Яша-Пазуха водился, поддевая мяч носком и пяткой, делал невиданные финты и ложные движения корпусом, таскал мяч на коленках, на груди, жонглировал головой, и главное — бил.
О, как он бил!. Бил правой и левой, бил с остановки и с лета, бил так, что голкипер противника бесстрашный Ванька Хрубило уже при его замахе убегал из ворот. «Мне жить еще охота!»— оправдывался он перед расстроенным Юркой-Палкой.
«Избиение младенцев в Иудее» прервала наша гардеробщица и сторожиха Ульяна Никифоровна: выйдя на крыльцо, она загремела в медное коровье ботало, извещая начало следующего урока.
Яша-Пазуха, провожаемый всеобщим восхищением, кинулся в школу, но его остановил сам Витя, — длинная сутулая фигура его давно торчала на краю поля. Уставший, я приземлился рядом и слышал их разговор.
— Вы сначала приведите себя в порядок, — строго сказал Витя. Он, наш директор, один на всю школу не был отмечен насмешливым прозвищем, был просто Витя. Как, скажем, были просто боги — Ярило, Ра, Зевс.
— Чо верно, то верно, — смутился Яша-Пазуха, послушно расправил брюки, посадил на место, под могучий, еще не успокоившийся кадык, яркий немецкий галстук. — Виноват, исправлюсь.
— Не нужно исправляться, — Витя привычно-сдержанно покашлял в зажатый в кулаке платок. — Детям пора переходить на мирные игры.
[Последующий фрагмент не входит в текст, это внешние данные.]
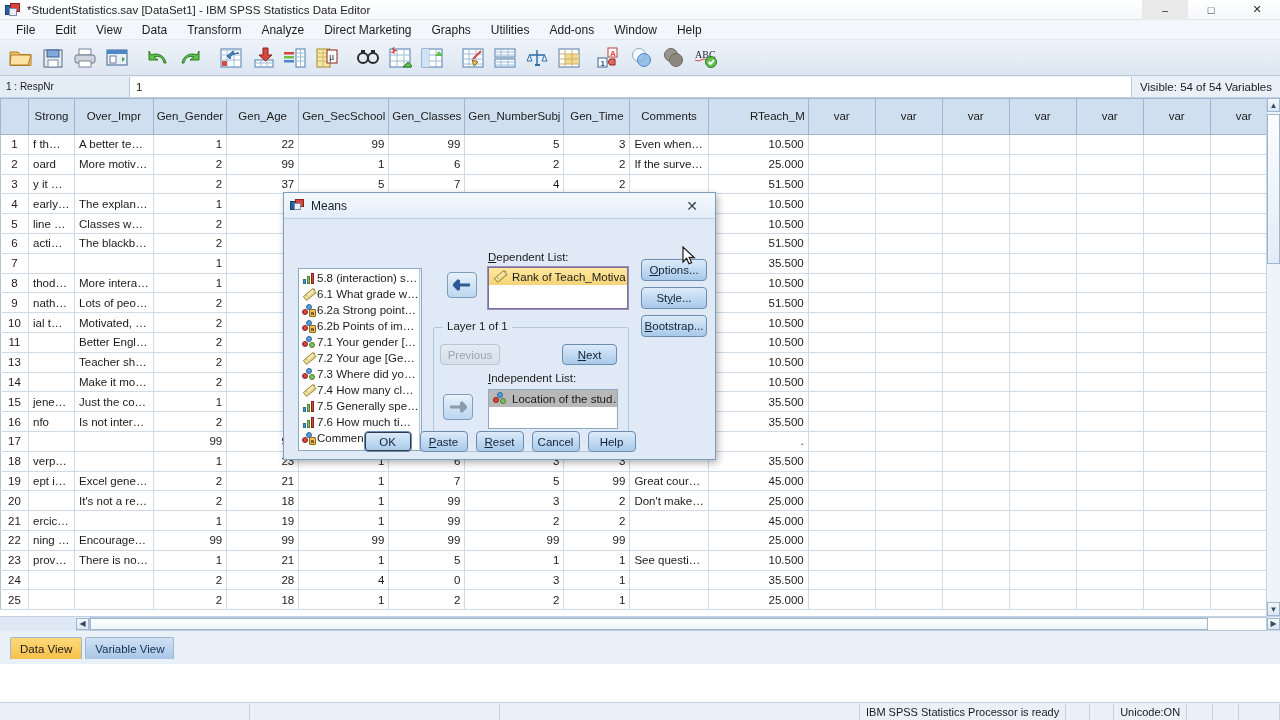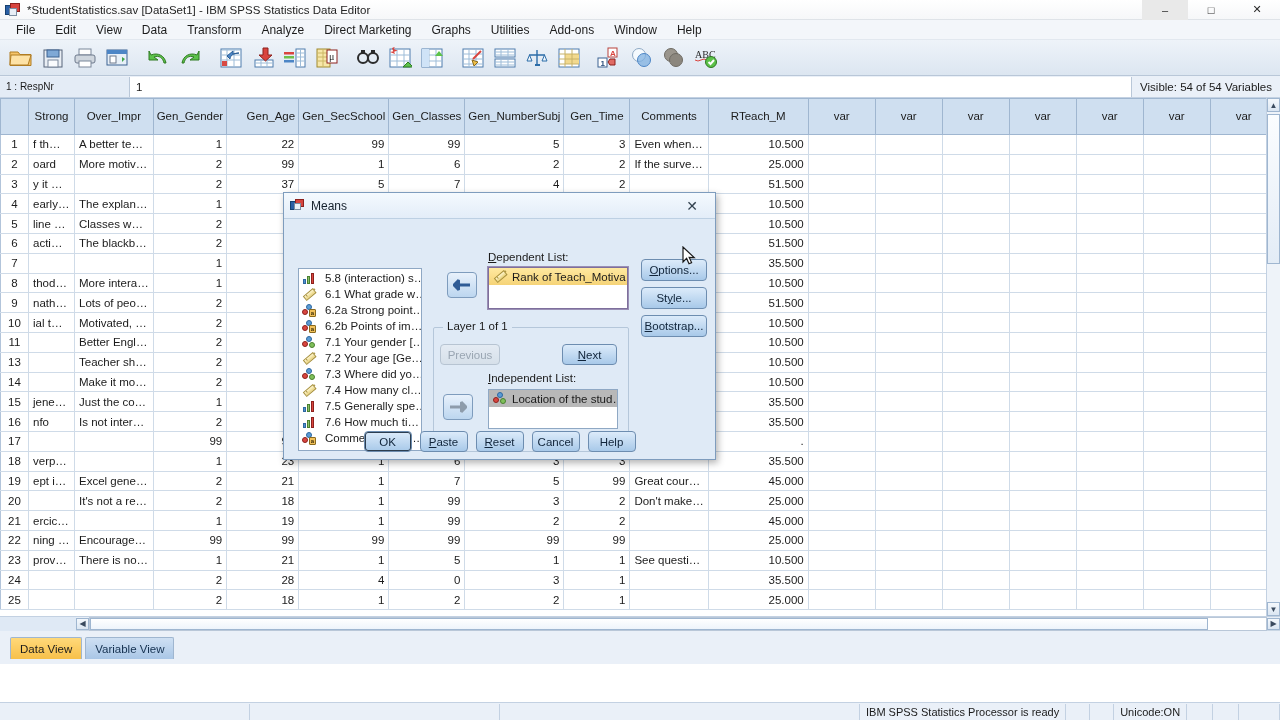--- a/index.html
+++ b/index.html
@@ -94,7 +94,7 @@
   .colw-rn { width:28px; }
   .colw-strong { width:46px; }
   .colw-over { width:72px; }
-  .colw-std { width:72px;text-align:right; }
+  .colw-std { width:72px; }
   .colw-sec { width:72px; }
   .colw-cls { width:66px; }
   .colw-numsubj{ width:72px; }

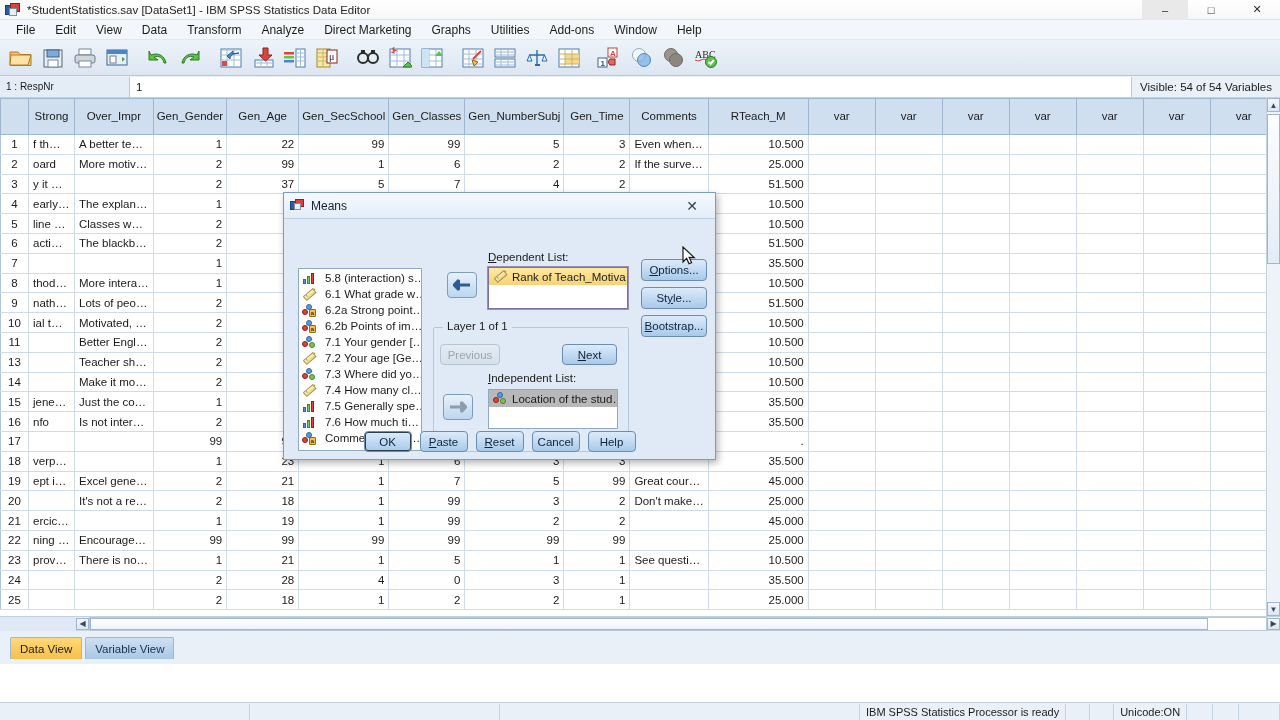--- a/index.html
+++ b/index.html
@@ -100,7 +100,7 @@
   .colw-numsubj{ width:72px; }
   .colw-time { width:66px; }
   .colw-com { width:72px; }
-  .colw-rteach{ width:100px; }
+  .colw-rteach{ width:100px;text-align:right; }
   .colw-var { width:67px; }
 
   

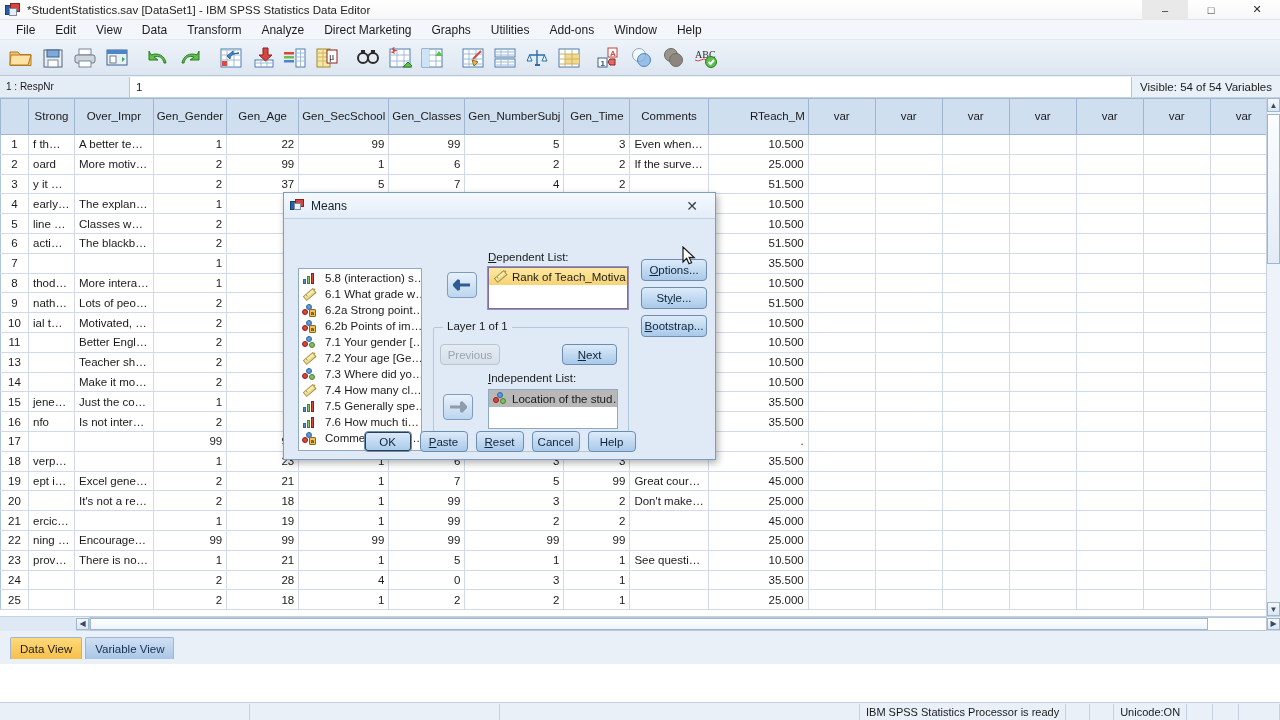--- a/index.html
+++ b/index.html
@@ -185,7 +185,7 @@
   }
   .srclist-items { flex:1; padding-top:1px; }
   .var-row {
-    height:16px; display:flex; align-items:center; gap:9px;
+    height:16px; display:flex; align-items:center; gap:1px;
     padding-left:3px; font-size:11.5px; color:#1b1b1b; white-space:nowrap; overflow:hidden;
   }
   .vicon { width:14px; height:13px; position:relative; flex:none; }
Организуйте футбольную секцию. В здоровом теле — здоровый дух.
— Чо верно, то верно, — сказал Яша-Пазуха и вдруг возразил, возразил самому Вите. — Футбол не буду. Он для меня плюсквант перфект.
— Не квант, а квам, — Громовержец начал сердиться. — Не путайте физику с немецким языком. Говорите по-русски. Вы не Широков!
— Чо верно, то верно, — засмеялся Яша. — Куда уж нам с зыйским рылом в иностранный ряд!.. А вот волетболом, — сказал, — я бы с нашими дуроломами занялся.
— Во-лей-болом! — снова поправил его Витя. — Но это же игра для дачников. Я сам когда-то поигрывал.